From the data below, retype exactly the lines starting with the one that contains "padding: 3px 6px" and ending with the one that contains "can be granted", both included.

━━━━━ Working data ━━━━━

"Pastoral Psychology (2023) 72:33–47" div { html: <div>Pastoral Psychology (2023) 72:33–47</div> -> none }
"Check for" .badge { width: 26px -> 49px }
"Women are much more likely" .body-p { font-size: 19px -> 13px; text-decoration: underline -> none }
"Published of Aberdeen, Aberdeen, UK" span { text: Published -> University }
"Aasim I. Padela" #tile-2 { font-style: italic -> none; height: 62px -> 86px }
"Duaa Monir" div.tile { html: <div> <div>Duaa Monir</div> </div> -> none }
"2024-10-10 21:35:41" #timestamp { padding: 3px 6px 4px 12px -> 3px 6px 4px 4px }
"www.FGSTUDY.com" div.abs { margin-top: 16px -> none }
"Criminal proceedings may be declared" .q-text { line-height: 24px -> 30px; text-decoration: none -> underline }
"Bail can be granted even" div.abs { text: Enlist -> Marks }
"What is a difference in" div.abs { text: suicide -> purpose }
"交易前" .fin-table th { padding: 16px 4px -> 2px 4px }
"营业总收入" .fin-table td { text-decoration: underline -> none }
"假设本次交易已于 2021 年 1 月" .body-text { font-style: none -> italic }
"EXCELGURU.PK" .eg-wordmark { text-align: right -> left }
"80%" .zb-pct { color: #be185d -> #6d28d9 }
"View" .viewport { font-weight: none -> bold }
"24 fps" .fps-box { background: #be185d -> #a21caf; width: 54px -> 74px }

━━━━━

Expected output:
"2024-10-10 21:35:41" #timestamp { padding: 3px 6px 4px 12px -> 3px 6px 4px 4px }
"www.FGSTUDY.com" div.abs { margin-top: 16px -> none }
"Criminal proceedings may be declared" .q-text { line-height: 24px -> 30px; text-decoration: none -> underline }
"Bail can be granted even" div.abs { text: Enlist -> Marks }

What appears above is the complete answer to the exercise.